目的 「保健所母子保健計画の策定」「障害を持つ児の地域ケア対策の検討」「職場での禁煙支援対策の検討」に PRECEDE-PROCEED モデル(以下「モデル」という。)を利用した経験を通し,地域保健対策の検討にあたり留意すべきことを明らかにすることである。
事例1 モデルを利用して策定した保健所母子保健計画中,「乳幼児期」の内容を一般的な方法を用いた計画の内容と比較した結果,次の点で差が認められた。
①モデル利用計画の方がより保護者の QOL に配慮した内容となっていた。
②一般的な方法を用いた計画では保護者への直接的支援対策が主であるのに対し,モデル利用計画では「周囲のサポート」の視点から発想の拡がりが認められた。
③モデル利用計画では「虐待が疑われる事例の通報」などの対策が導き出されなかった。
事例2 モデルを用いて検討した障害を持つ児の地域ケア対策について,一般的な方法で中間的にとりまとめられていた対策と比較したところ,次の点で差が認められた。
①モデル利用対策の方がより保護者の QOL に配慮した内容となっていた。
②モデル利用対策の方が「周囲のサポート」の視点から発想の拡がりが認められた。
③モデル利用対策では,「障害を持つことが明らかな事例への NICU 入院中からの関わり」という対策は導き出されなかった。

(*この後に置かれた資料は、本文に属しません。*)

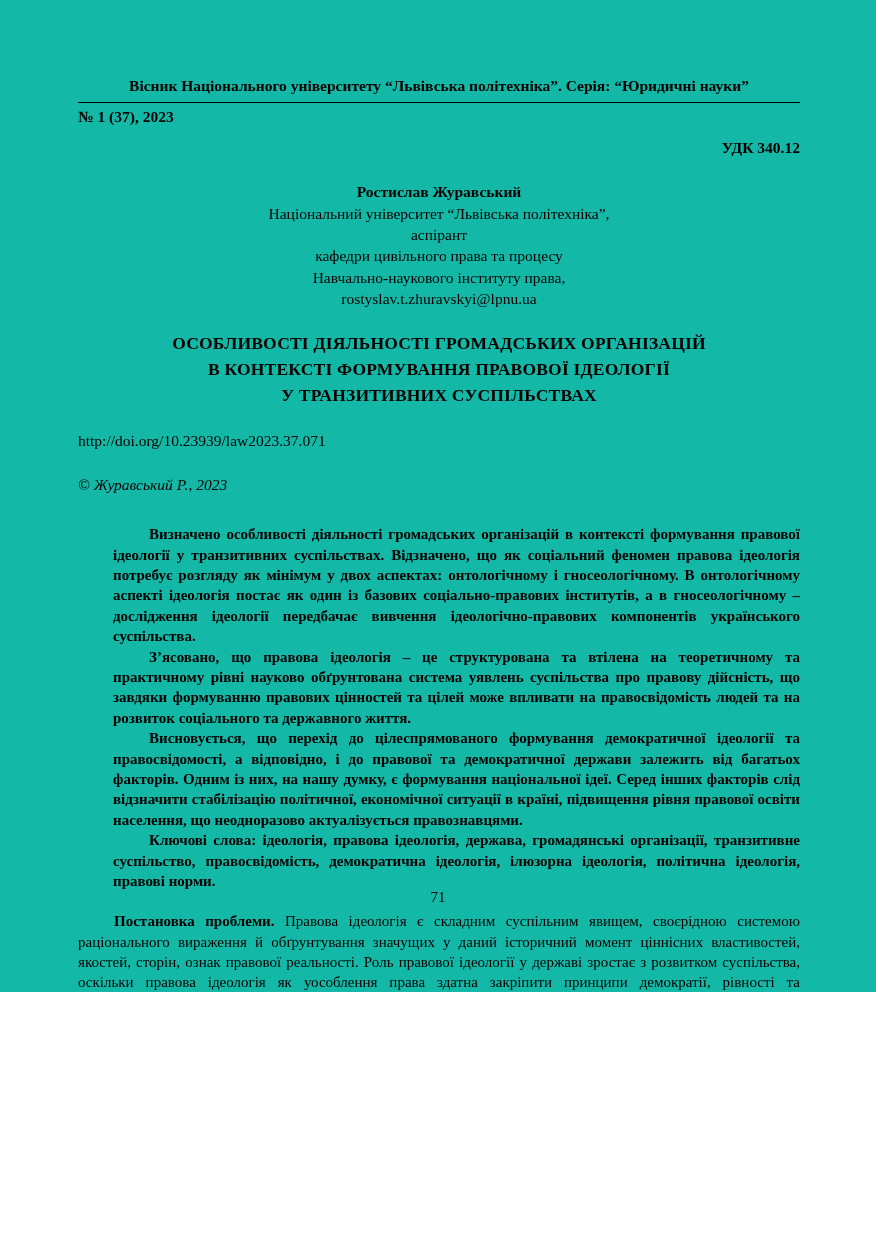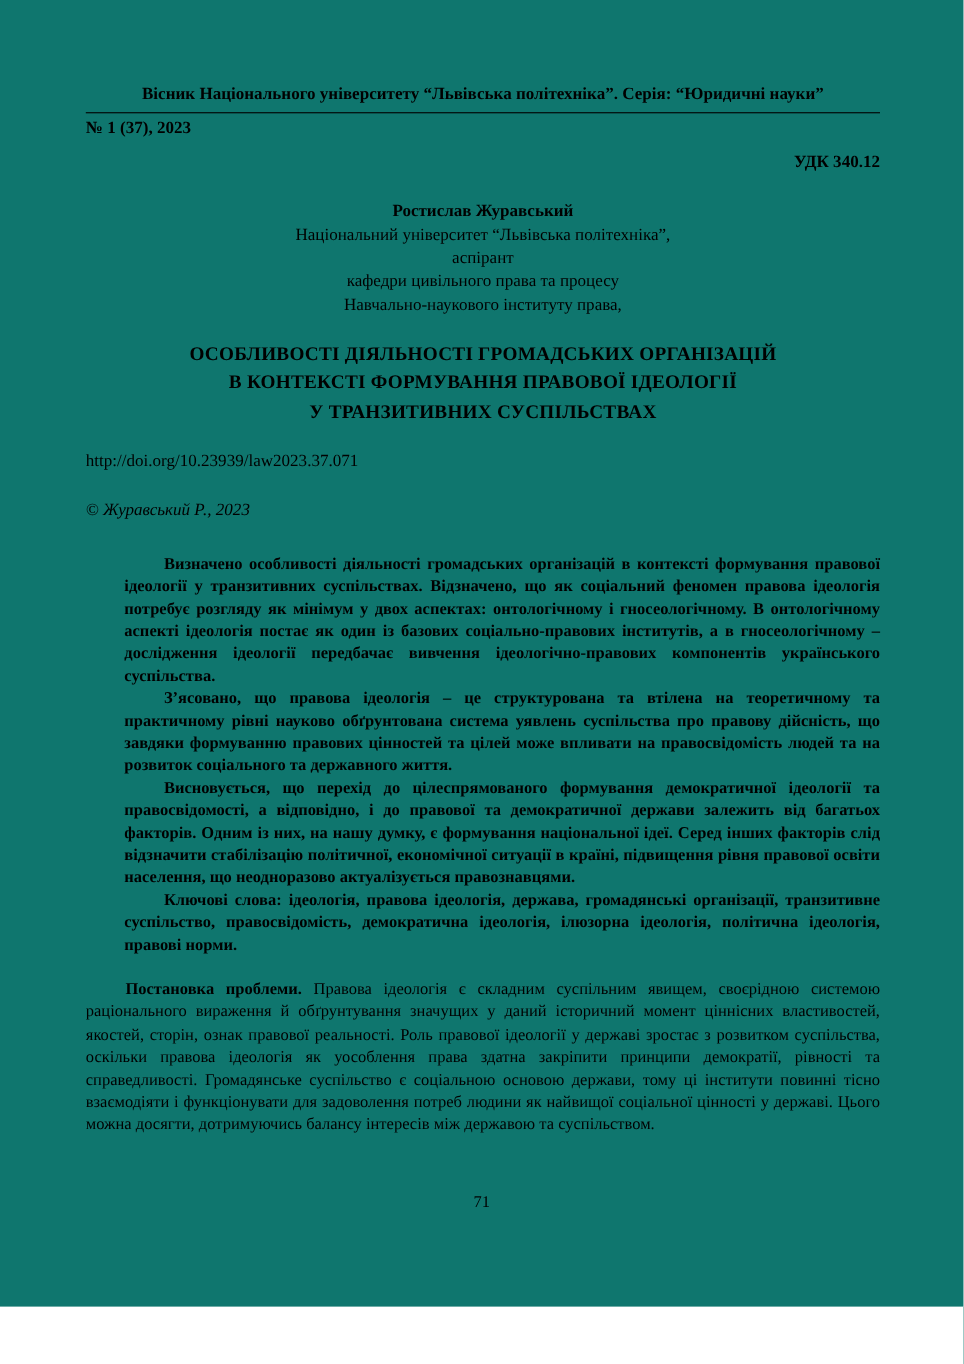--- a/index.html
+++ b/index.html
@@ -3,23 +3,23 @@
 <meta charset="utf-8">
 <style>
   html, body {
     margin: 0;
     padding: 0;
     background: #ffffff;
   }
   .page {
     position: relative;
     width: 876px;
-    height: 1188px;
+    height: 992px;
     margin: 0 auto;
-    background: #0f766e;
+    background: #14b8a6;
     color: #000000;
     font-family: "Liberation Serif", serif;
     box-sizing: border-box;
     padding: 76px 76px 0 78px;
     overflow: hidden;
   }
   .journal-title {
     font-weight: bold;
     text-align: center;
     font-size: 15.5px;
@@ -117,20 +117,21 @@
   </header>
 
   <div class="udc">УДК 340.12</div>
 
   <div class="author-block">
     <div class="author-name">Ростислав Журавський</div>
     <div>Національний університет “Львівська політехніка”,</div>
     <div>аспірант</div>
     <div>кафедри цивільного права та процесу</div>
     <div>Навчально-наукового інституту права,</div>
+    <div>rostyslav.t.zhuravskyi@lpnu.ua</div>
   </div>
 
   <h1 class="article-title">
     <span>ОСОБЛИВОСТІ ДІЯЛЬНОСТІ ГРОМАДСЬКИХ ОРГАНІЗАЦІЙ</span><br>
     <span>В КОНТЕКСТІ ФОРМУВАННЯ ПРАВОВОЇ ІДЕОЛОГІЇ</span><br>
     <span>У ТРАНЗИТИВНИХ СУСПІЛЬСТВАХ</span>
   </h1>
 
   <div class="doi">http://doi.org/10.23939/law2023.37.071</div>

事例3 モデルを用いて導き出された総合的な禁煙支援対策について対象者に確認したところ,個別健康教育,禁煙に取り組む仲間づくり,空間分煙,職員全体への情報提供(離脱症状等)などは有効と考えていたが,有効と考えない対策もあった。
結論 (1)一般的な方法で地域保健対策を検討する際は,「対象者の QOL」や「周囲のサポート」という視点に十分留意する必要がある。
(2)モデルを利用する際,第 1 段階で対象者の QOL の抽出に十分な時間を注ぐことがポイントの一つと考えられる。
また,対象者のエンパワメントの観点から,さらには,モデル利用で得られる検討結果はヒアリングなどを行った対象者の意識に依存する恐れがあることや対象者が有用と考えない(希望しない)対策もあり得ることから,対象者の代表の検討への参画が必要であることが示唆された。
(3)モデル利用では,虐待が疑われる事例への介入として「管理的対策」は導き出されないことから,健康危機管理対策が必要となる分野では,モデルにとらわれない検討も必要となる。